Exercise details:
Whenever a line in the listing below holds the string "sans", include it in the count. Say how many such lines there are and nothing more.

Supplied material:
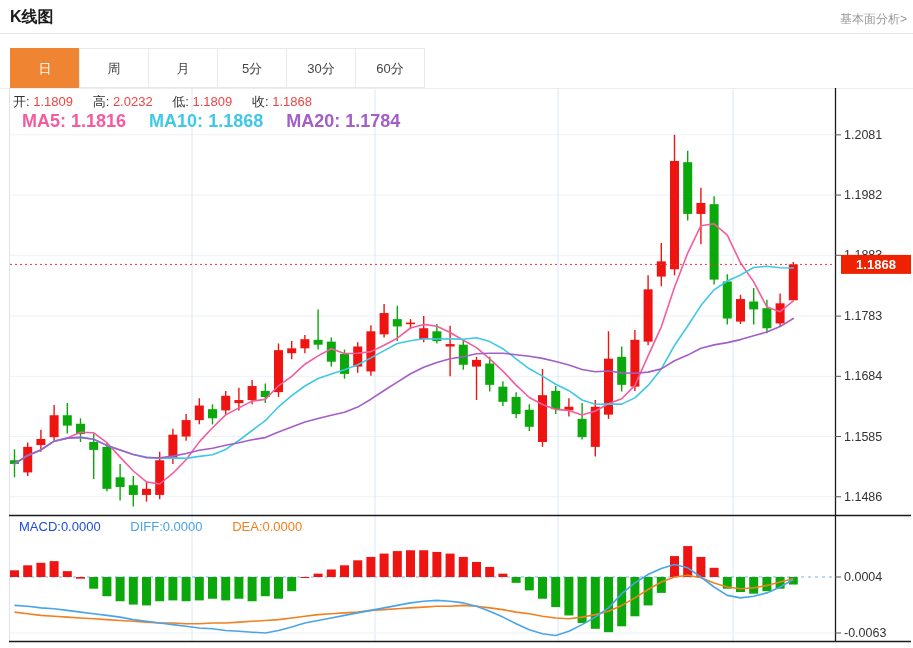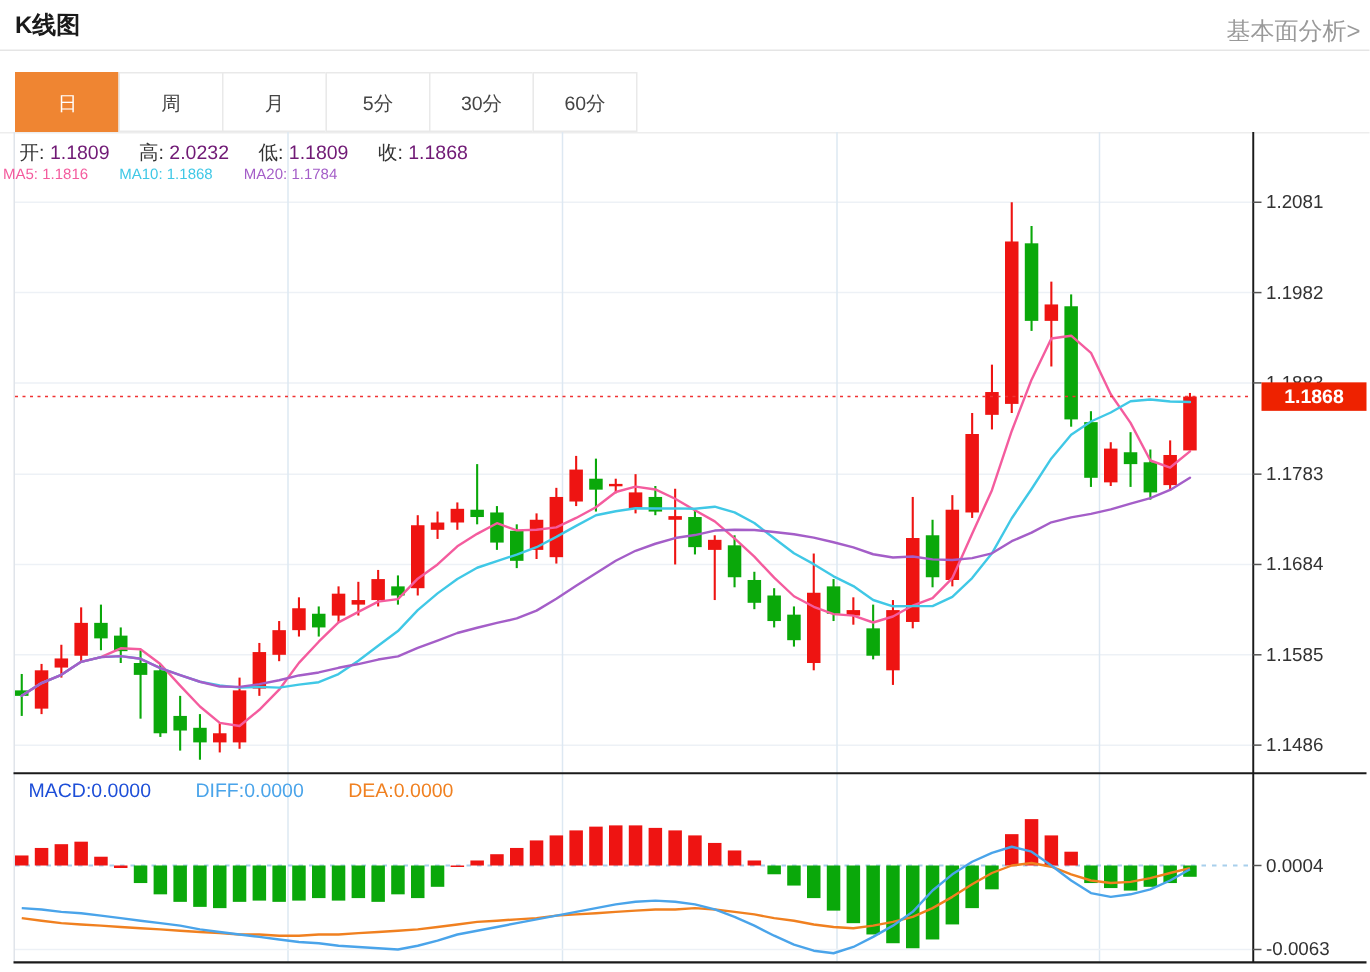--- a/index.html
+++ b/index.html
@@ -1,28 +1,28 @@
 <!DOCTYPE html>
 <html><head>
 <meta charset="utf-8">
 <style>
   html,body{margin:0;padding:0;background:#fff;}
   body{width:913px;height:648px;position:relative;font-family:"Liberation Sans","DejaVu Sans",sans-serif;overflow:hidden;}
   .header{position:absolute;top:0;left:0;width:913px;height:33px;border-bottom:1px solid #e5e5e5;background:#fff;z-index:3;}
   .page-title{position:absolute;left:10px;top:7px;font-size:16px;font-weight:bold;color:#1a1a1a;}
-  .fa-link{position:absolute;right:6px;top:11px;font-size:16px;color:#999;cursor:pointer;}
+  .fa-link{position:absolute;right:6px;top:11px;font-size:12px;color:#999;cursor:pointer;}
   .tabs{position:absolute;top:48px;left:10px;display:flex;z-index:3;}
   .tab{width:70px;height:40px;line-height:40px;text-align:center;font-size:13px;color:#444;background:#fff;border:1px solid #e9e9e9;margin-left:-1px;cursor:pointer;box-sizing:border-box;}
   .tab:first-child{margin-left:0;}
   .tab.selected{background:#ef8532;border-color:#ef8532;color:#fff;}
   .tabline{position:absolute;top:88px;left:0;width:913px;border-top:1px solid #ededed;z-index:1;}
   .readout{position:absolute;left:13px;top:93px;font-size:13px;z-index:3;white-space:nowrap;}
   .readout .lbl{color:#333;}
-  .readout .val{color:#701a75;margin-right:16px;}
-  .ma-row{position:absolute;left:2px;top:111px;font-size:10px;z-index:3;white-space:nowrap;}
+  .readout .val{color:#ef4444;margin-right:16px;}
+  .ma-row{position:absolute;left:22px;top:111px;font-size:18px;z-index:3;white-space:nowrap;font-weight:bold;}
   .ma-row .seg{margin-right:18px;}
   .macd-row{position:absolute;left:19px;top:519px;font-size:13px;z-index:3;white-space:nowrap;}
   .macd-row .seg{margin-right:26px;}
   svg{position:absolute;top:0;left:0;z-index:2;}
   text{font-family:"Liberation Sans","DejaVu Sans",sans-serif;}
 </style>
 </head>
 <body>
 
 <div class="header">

--

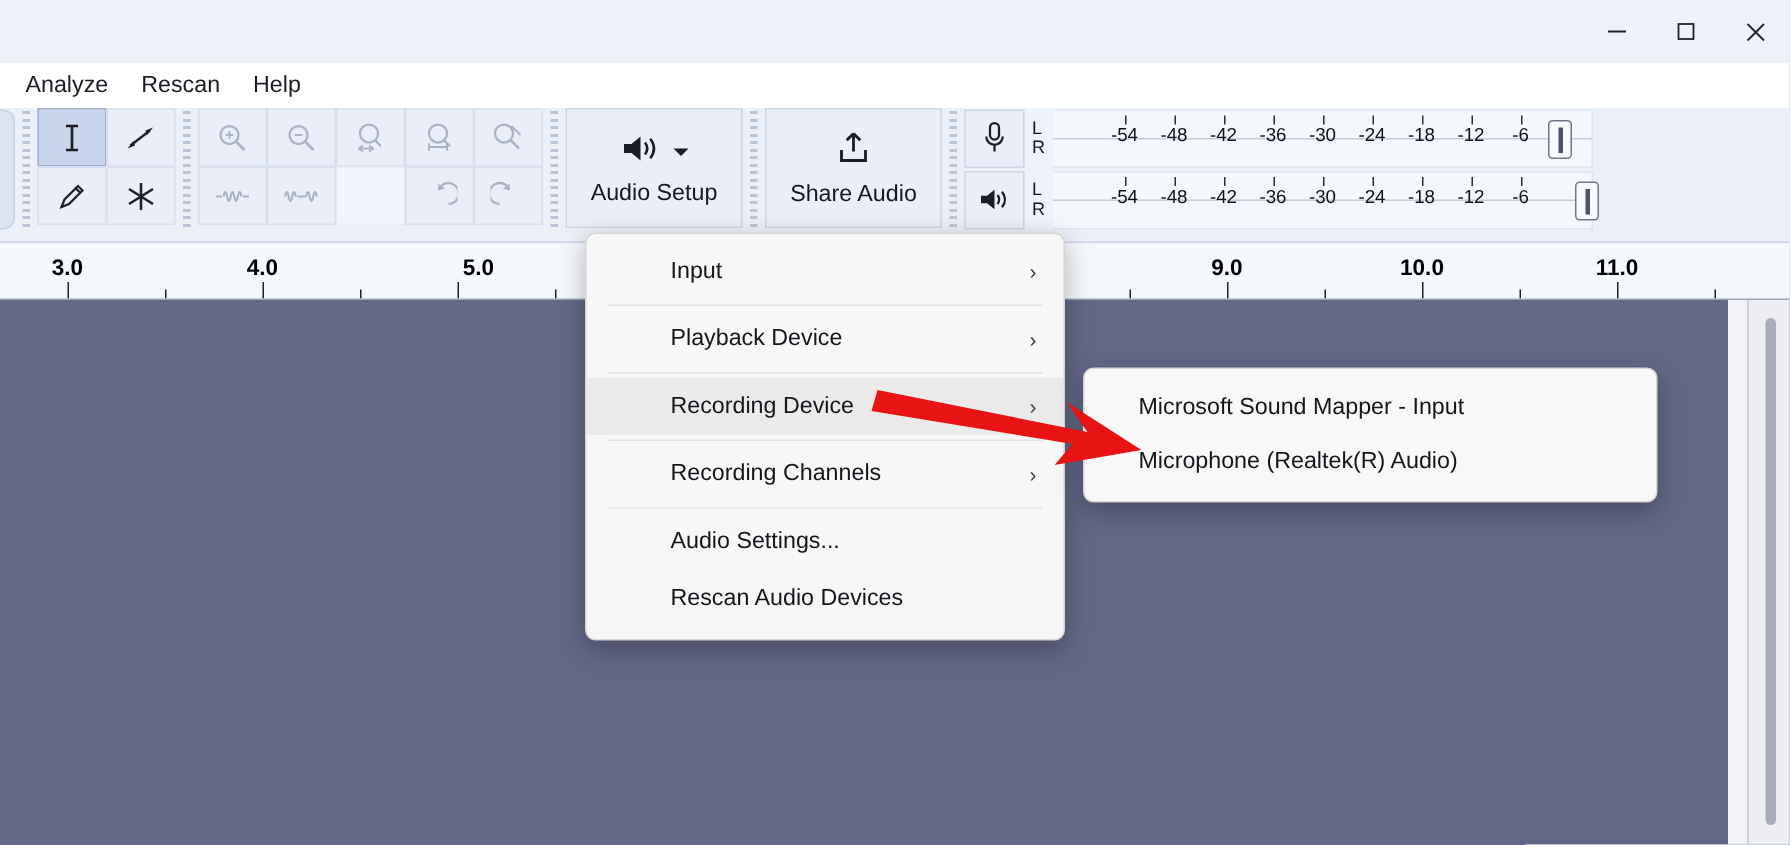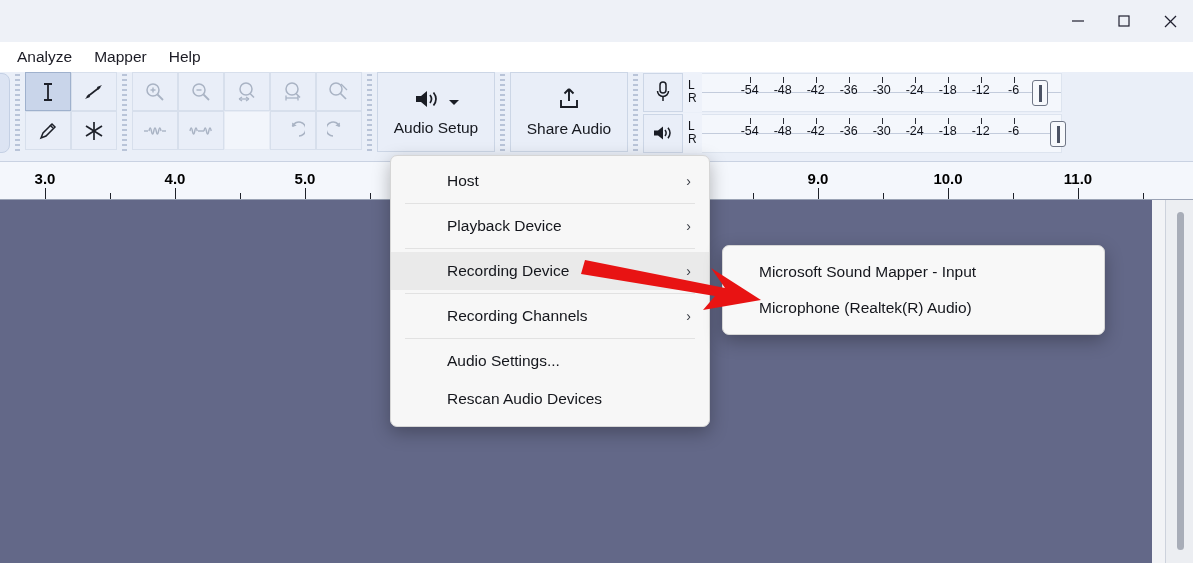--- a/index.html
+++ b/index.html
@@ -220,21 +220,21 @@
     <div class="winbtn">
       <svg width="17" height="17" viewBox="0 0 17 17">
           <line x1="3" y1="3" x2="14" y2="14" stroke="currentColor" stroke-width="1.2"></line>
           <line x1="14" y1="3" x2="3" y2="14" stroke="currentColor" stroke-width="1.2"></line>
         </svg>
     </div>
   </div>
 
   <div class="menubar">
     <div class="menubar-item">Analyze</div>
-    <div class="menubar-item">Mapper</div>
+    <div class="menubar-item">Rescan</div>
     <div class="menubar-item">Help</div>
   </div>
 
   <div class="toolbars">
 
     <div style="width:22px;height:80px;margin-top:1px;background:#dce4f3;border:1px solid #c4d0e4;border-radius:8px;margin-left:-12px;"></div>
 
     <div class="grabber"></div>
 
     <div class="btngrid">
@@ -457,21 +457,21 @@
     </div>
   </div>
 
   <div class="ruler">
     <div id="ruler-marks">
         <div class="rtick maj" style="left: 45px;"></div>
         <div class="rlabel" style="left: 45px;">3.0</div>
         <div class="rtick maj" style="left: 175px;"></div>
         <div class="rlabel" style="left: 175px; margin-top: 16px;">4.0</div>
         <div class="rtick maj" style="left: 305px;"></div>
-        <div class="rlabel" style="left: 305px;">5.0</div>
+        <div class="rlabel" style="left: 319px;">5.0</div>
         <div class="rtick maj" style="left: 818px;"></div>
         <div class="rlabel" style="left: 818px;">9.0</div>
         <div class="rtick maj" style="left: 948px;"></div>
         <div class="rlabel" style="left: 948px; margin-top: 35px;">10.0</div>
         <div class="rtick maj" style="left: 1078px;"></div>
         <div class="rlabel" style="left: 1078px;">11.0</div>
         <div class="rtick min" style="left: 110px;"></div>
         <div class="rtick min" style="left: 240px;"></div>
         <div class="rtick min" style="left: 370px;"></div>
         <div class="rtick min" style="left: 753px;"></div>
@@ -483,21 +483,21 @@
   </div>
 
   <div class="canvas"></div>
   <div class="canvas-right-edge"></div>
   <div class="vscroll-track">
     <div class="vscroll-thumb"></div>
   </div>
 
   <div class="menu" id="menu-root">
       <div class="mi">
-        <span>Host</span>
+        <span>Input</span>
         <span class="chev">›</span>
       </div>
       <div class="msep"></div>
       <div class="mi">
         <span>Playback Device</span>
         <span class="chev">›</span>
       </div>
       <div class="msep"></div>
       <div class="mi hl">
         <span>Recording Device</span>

Output below:
2